• _Task details_:
Write out again, exactly as they stand, the line that includes "about the painting." and all remaining lines of the entries.

• _Collected data entries_:
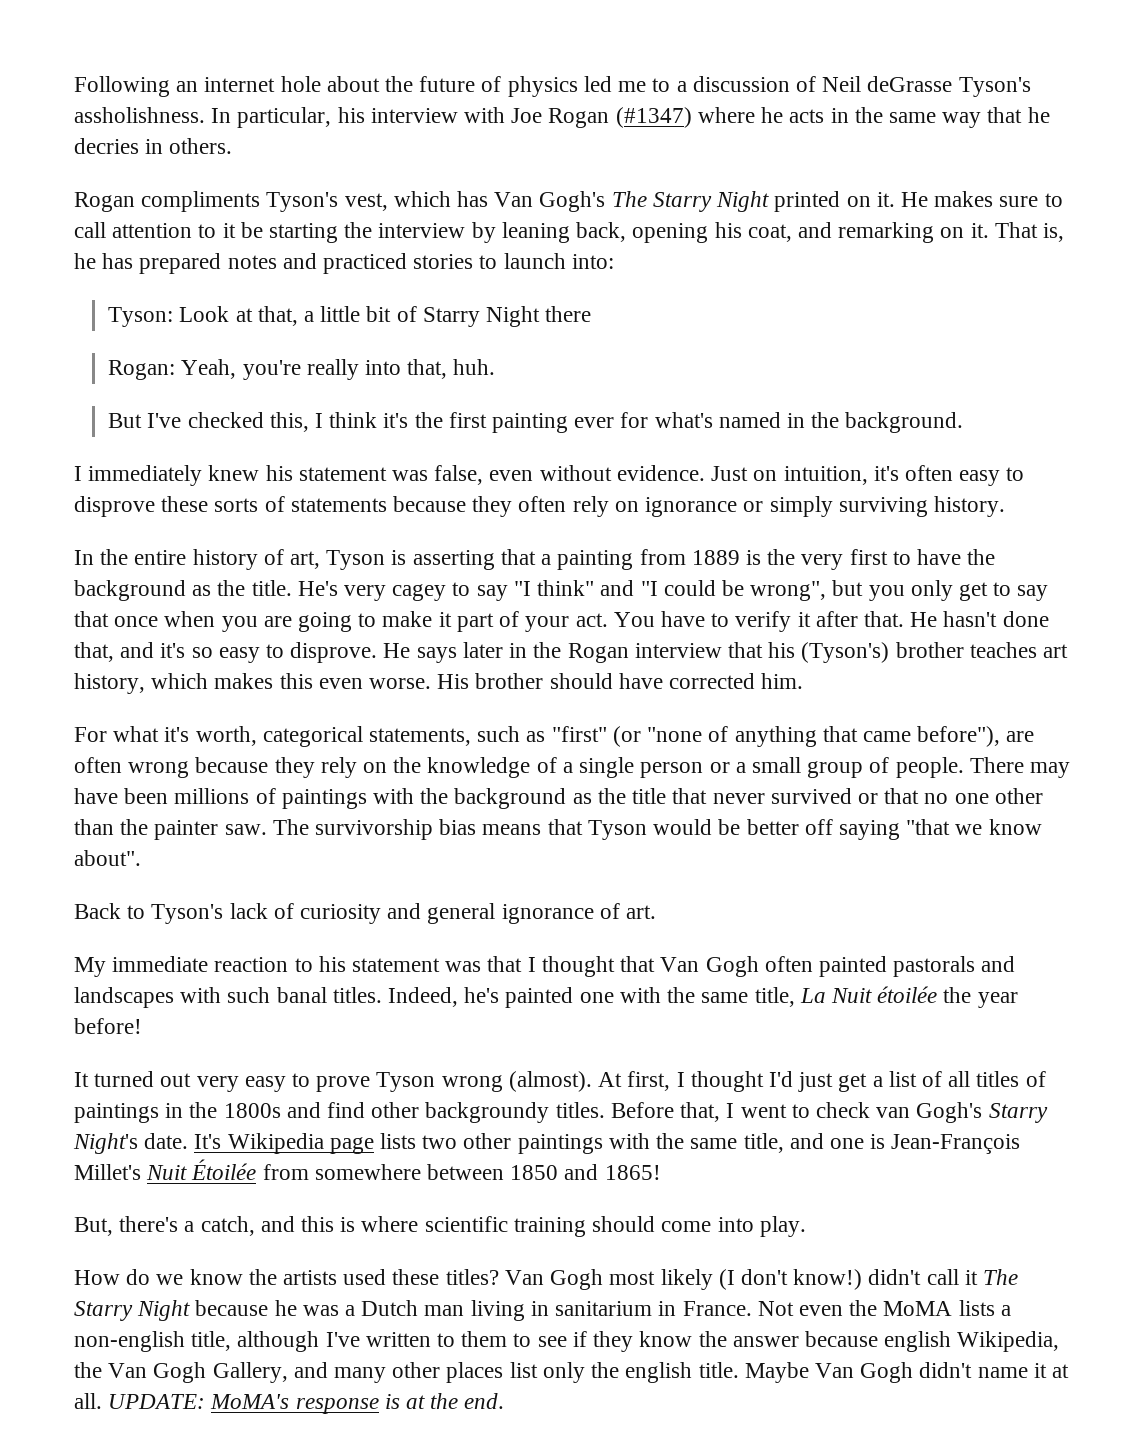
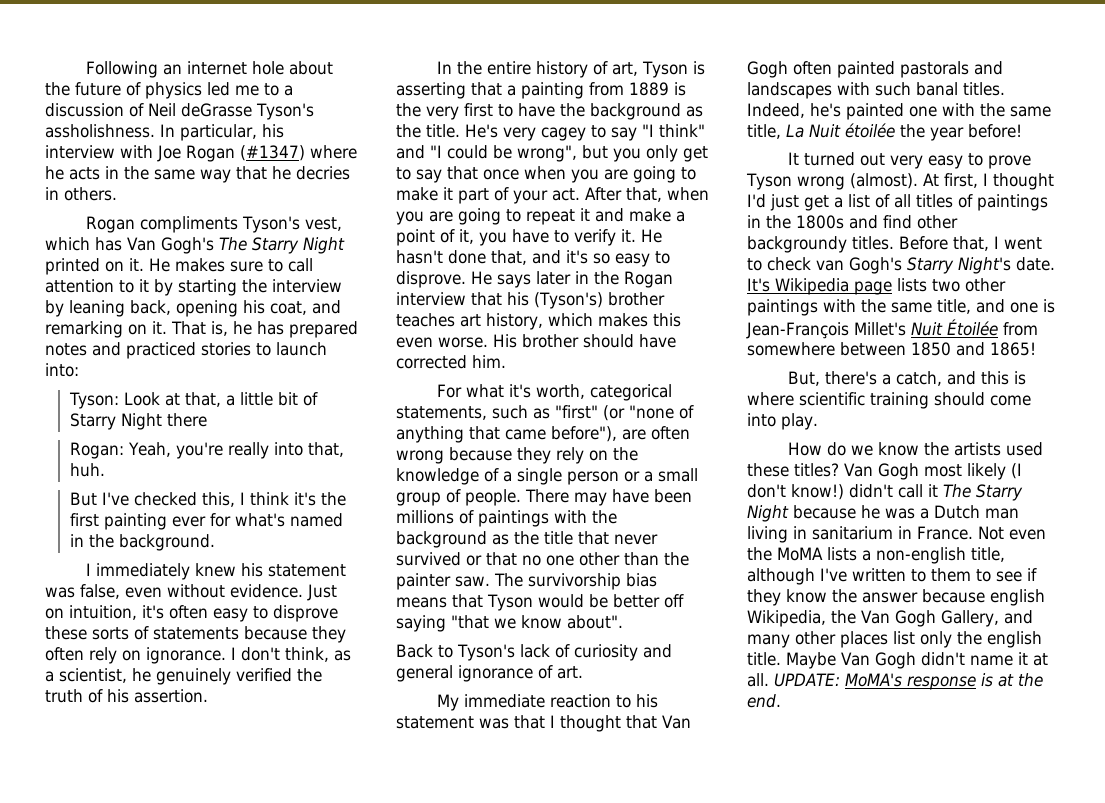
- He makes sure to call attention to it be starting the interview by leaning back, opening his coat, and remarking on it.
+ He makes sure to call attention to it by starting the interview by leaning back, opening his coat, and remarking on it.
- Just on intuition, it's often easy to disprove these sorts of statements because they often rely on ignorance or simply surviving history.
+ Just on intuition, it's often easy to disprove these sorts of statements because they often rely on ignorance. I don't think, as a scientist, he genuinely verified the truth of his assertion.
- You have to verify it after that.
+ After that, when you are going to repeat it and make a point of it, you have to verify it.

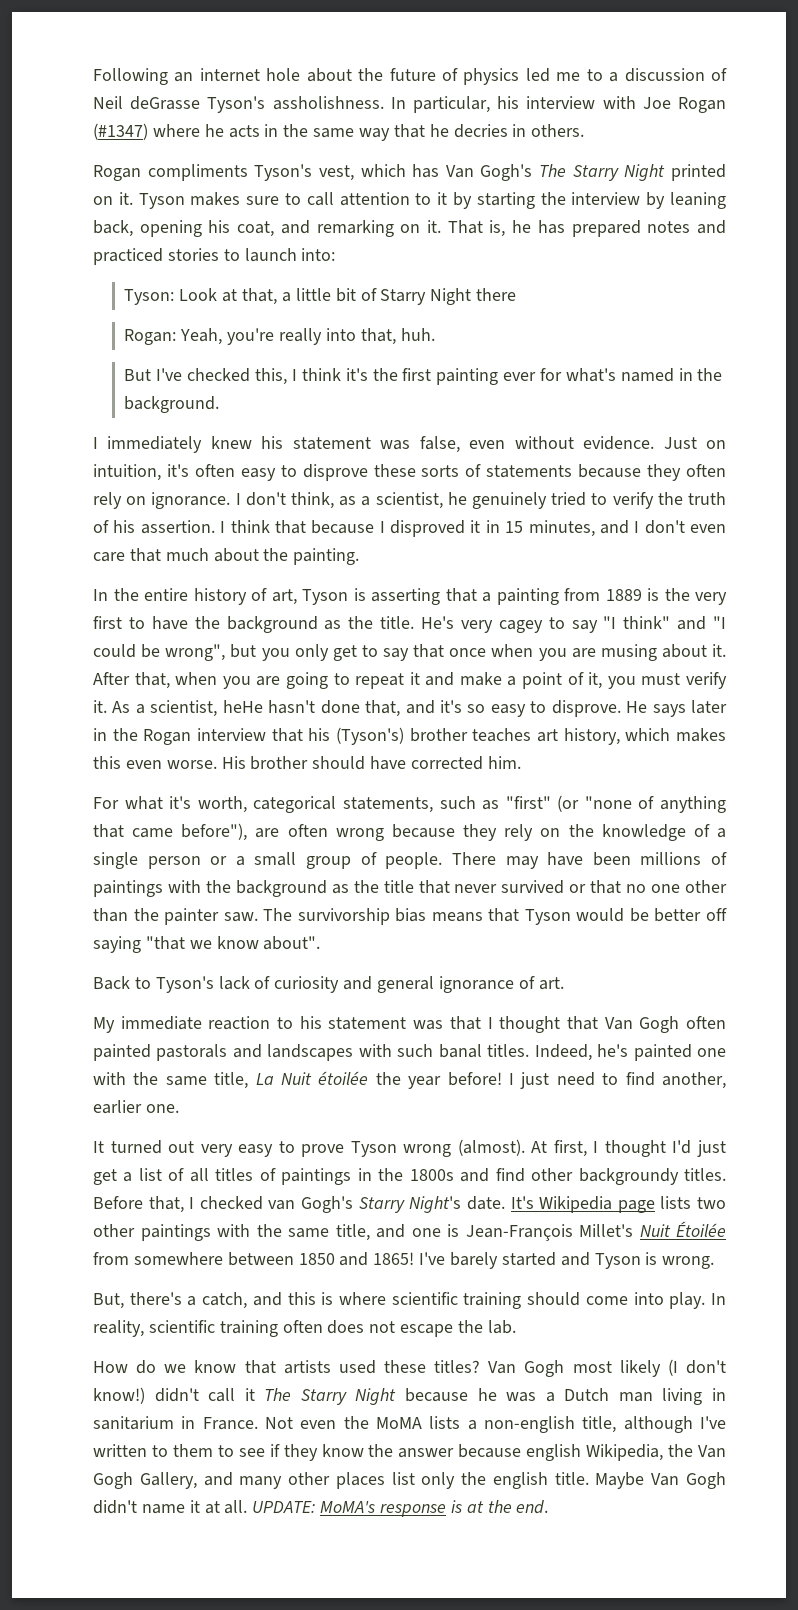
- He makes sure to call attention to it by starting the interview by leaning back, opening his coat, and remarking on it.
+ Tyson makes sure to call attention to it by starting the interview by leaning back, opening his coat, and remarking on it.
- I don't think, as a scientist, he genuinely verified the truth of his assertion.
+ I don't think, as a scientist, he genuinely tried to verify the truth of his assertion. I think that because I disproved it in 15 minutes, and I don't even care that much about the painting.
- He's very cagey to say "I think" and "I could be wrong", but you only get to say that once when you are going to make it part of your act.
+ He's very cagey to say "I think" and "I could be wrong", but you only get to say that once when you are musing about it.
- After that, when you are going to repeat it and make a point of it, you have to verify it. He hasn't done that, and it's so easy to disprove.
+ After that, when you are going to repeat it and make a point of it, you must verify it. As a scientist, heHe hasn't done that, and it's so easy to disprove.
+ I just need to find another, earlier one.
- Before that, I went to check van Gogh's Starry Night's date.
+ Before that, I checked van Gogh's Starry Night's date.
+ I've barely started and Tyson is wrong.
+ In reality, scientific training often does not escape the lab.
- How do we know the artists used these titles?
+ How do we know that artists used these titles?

• _Solution to the exercise_:
+ I don't think, as a scientist, he genuinely tried to verify the truth of his assertion. I think that because I disproved it in 15 minutes, and I don't even care that much about the painting.
- He's very cagey to say "I think" and "I could be wrong", but you only get to say that once when you are going to make it part of your act.
+ He's very cagey to say "I think" and "I could be wrong", but you only get to say that once when you are musing about it.
- After that, when you are going to repeat it and make a point of it, you have to verify it. He hasn't done that, and it's so easy to disprove.
+ After that, when you are going to repeat it and make a point of it, you must verify it. As a scientist, heHe hasn't done that, and it's so easy to disprove.
+ I just need to find another, earlier one.
- Before that, I went to check van Gogh's Starry Night's date.
+ Before that, I checked van Gogh's Starry Night's date.
+ I've barely started and Tyson is wrong.
+ In reality, scientific training often does not escape the lab.
- How do we know the artists used these titles?
+ How do we know that artists used these titles?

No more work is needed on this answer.